To get the basics out of the way, Tribes: Ascend is a team-based online first-person shooter on the PC that is completely free to play. There are four game modes available – two varieties of team deathmatch, Capture & Hold (which is all about two teams competing to hold capture points), and good old reliable Capture the Flag. Each player has access to nine different classes (though only a select few are available at first), each with its different style of play, and a good team will field a balanced mix of offensive, defensive, and support classes to ensure victory.
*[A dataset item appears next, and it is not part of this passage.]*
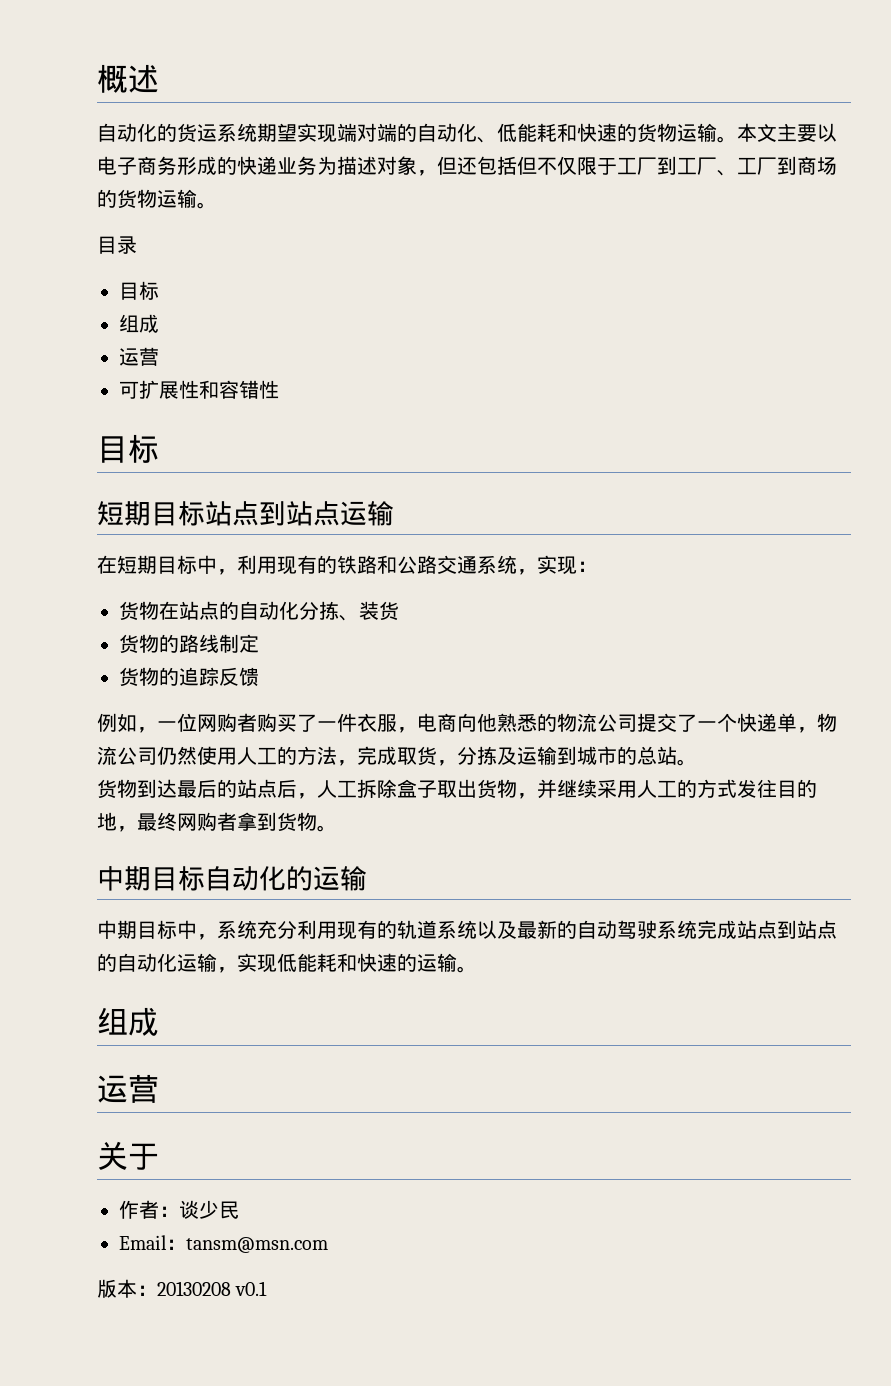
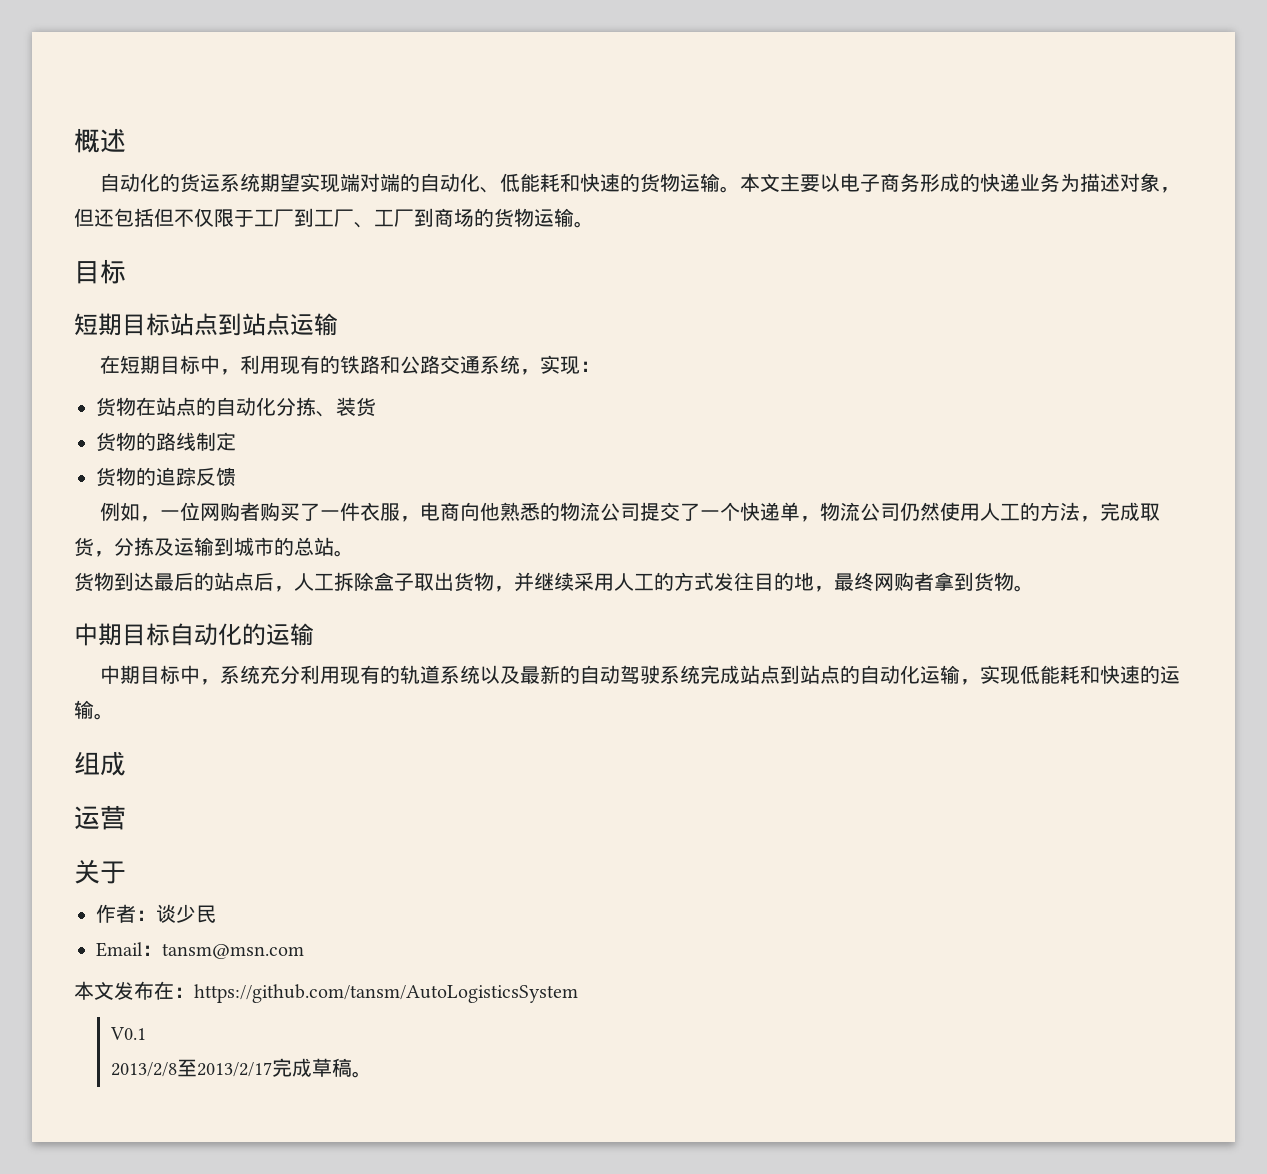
[97,236,137,254] [119,281,159,300] [119,314,159,333] [119,347,159,366] [119,380,279,399] // 目录 // 目标 // 组成 // 运营 // 可扩展性和容错性 -> (594, 224) none
[97,1279,268,1298] 版本：20130208 v0.1 -> [74,981,578,1003] [109,1027,146,1040] [110,1058,372,1078] 本文发布在：https://github.com/tansm/AutoLogisticsSystem // V0.1 // 2013/2/8至2013/2/17完成草稿。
Let’s talk about speed. What sets Tribes apart from other shooters is its emphasis on allowing the players to move very, very fast. Players have access to two things – a jetpack and a special friction-dampening device that no one could fail to fall in love with. The first lets you quickly move up and the second let’s you move quickly down. Hold down the spacebar and, due to the removal of friction, any time you’re going down a slop you’ll pick up speed, as well as maintaining that speed on a flat plane. This is called skiing, and it’s fundamental to the playing of the game. What’s the jetpack useful for, then? Well, the giant, sprawling maps in Tribes: Ascend are cleverly designed labyrinths of gentle slopes, and jutting hills, and since gravity still applies anytime you go up a hill you’ll start to lose momentum. The jetpack, with its limited-use, slowly-recharging energy reserve, allows you to get up hills without sacrificing speed.
At first all this can be very confusing, but soon you’ll start to learn the lines of the maps – where to use the topography to build up speed, and how to climb the steep hills without slowing down. Eventually you’ll be skiing and jetpacking your way to speeds of kilometres an hours speeds on a regular basis. And unlike other games speed is vital in Tribes for several reasons. First, you’re harder to hit when you’re careering at two hundred and fifty kilometres an hour down the face of a cliff. Second, in capture the flag, the real meat of the game, you’ll need speed to take the enemy’s flag without getting torn to pieces in the attempt.
That’s also where precision comes in – in order to hit enemies with any reliability you’ll need to be precise. When you and your enemy are both jetpacking through the air at breakneck speed things becomes a little more complex. This can cause problems at times, since people who have practiced the game a great deal will become all but untouchable in open combat. But not only do you have to be precise during combat, but if you hope to take the enemy’s flag from right underneath them you’ll have to control your movements with utmost care. The only smart way to take an enemy flag is at hundreds of kilometres an hour, since at lower speeds you’ll be overtaken and killed with little effort. But inertia plays a big part in Tribes , and so you can’t hope to zoom into the enemy base, turn on a dime, and zoom out again. If you want to take the enemy flag you’ll have to be precise – you’ll need to hit that flag and get out without a hitch.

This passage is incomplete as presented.